WHAT THE EXERCISE ASKS |
Without including any images, reproduce each entry exactly.

MATERIAL FOR THE TASK |

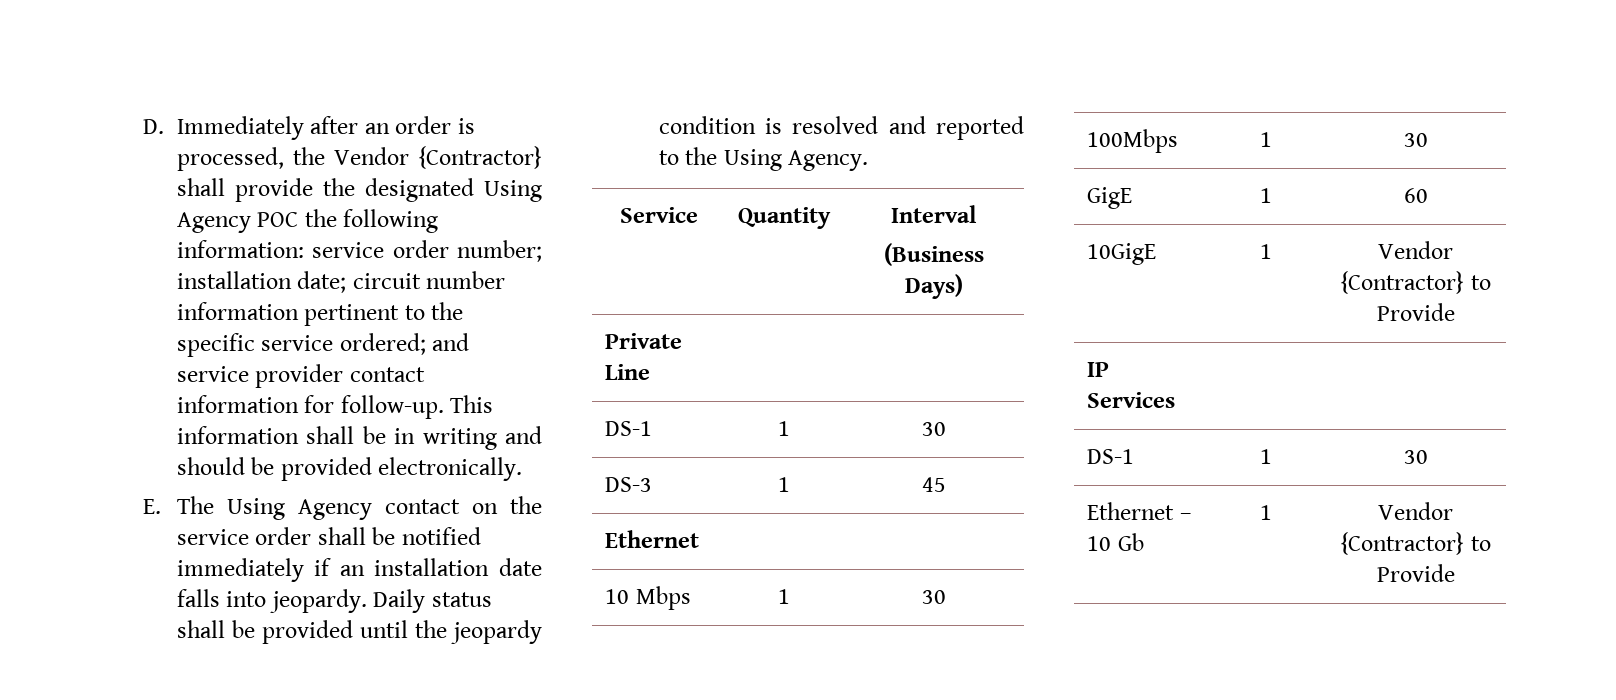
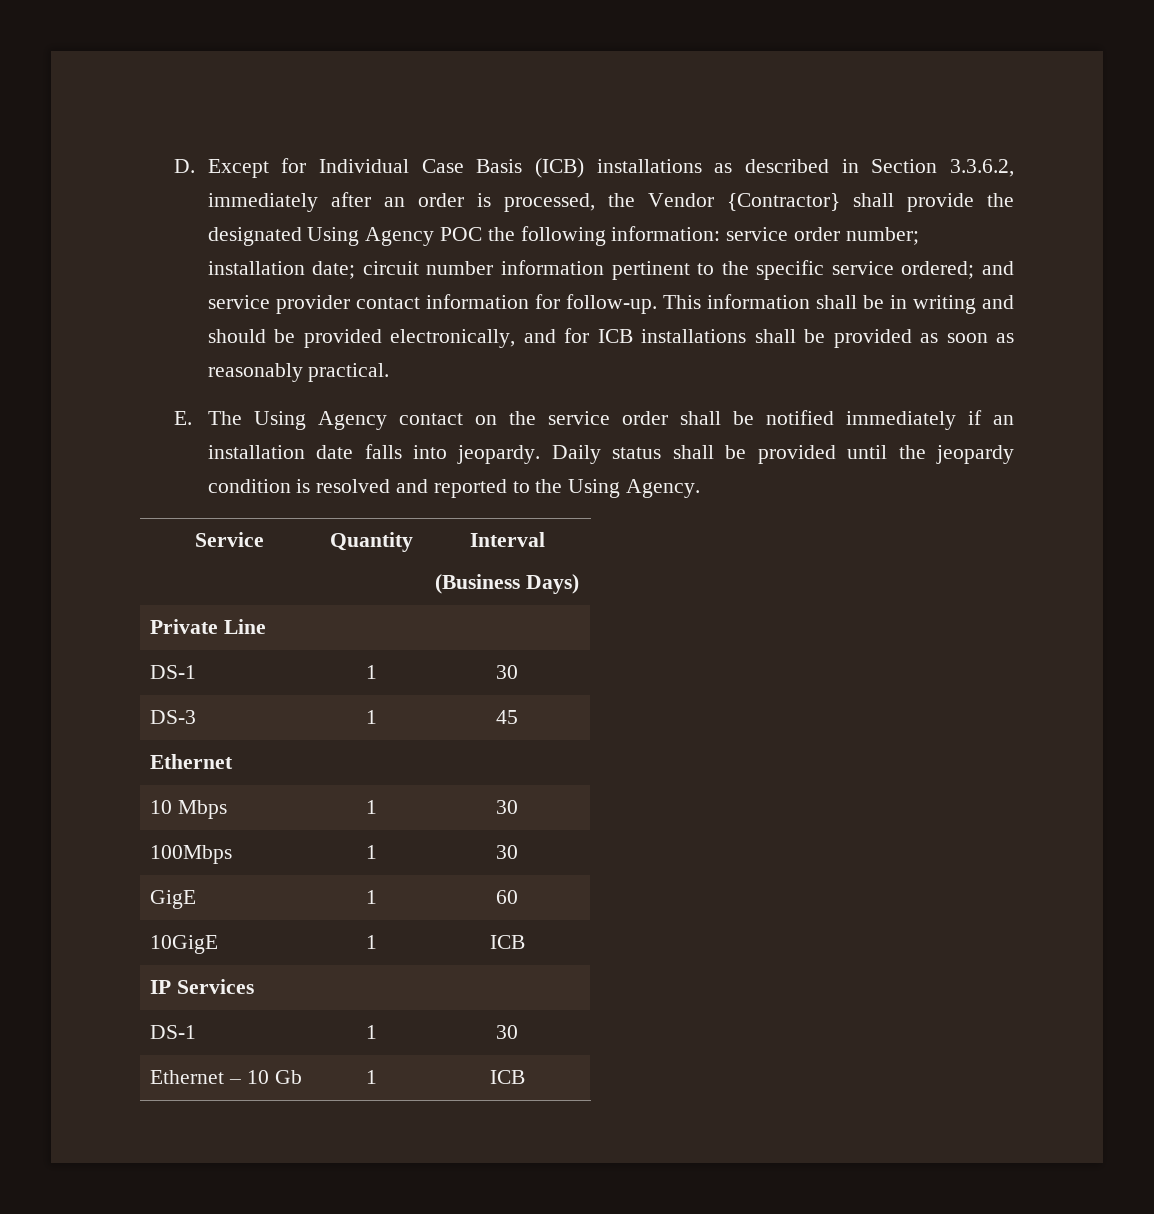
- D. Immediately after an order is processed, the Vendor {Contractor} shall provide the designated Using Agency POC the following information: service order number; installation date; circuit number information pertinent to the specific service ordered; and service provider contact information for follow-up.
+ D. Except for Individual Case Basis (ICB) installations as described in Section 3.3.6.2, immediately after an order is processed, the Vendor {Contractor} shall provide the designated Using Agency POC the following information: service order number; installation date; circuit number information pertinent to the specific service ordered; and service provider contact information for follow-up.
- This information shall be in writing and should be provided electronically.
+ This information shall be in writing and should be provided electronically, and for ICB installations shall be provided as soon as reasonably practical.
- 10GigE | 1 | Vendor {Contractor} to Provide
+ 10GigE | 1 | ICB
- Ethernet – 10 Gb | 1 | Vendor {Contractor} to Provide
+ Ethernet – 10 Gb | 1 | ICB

ANSWER AREA |
- D. Immediately after an order is processed, the Vendor {Contractor} shall provide the designated Using Agency POC the following information: service order number; installation date; circuit number information pertinent to the specific service ordered; and service provider contact information for follow-up.
+ D. Except for Individual Case Basis (ICB) installations as described in Section 3.3.6.2, immediately after an order is processed, the Vendor {Contractor} shall provide the designated Using Agency POC the following information: service order number; installation date; circuit number information pertinent to the specific service ordered; and service provider contact information for follow-up.
- This information shall be in writing and should be provided electronically.
+ This information shall be in writing and should be provided electronically, and for ICB installations shall be provided as soon as reasonably practical.
- 10GigE | 1 | Vendor {Contractor} to Provide
+ 10GigE | 1 | ICB
- Ethernet – 10 Gb | 1 | Vendor {Contractor} to Provide
+ Ethernet – 10 Gb | 1 | ICB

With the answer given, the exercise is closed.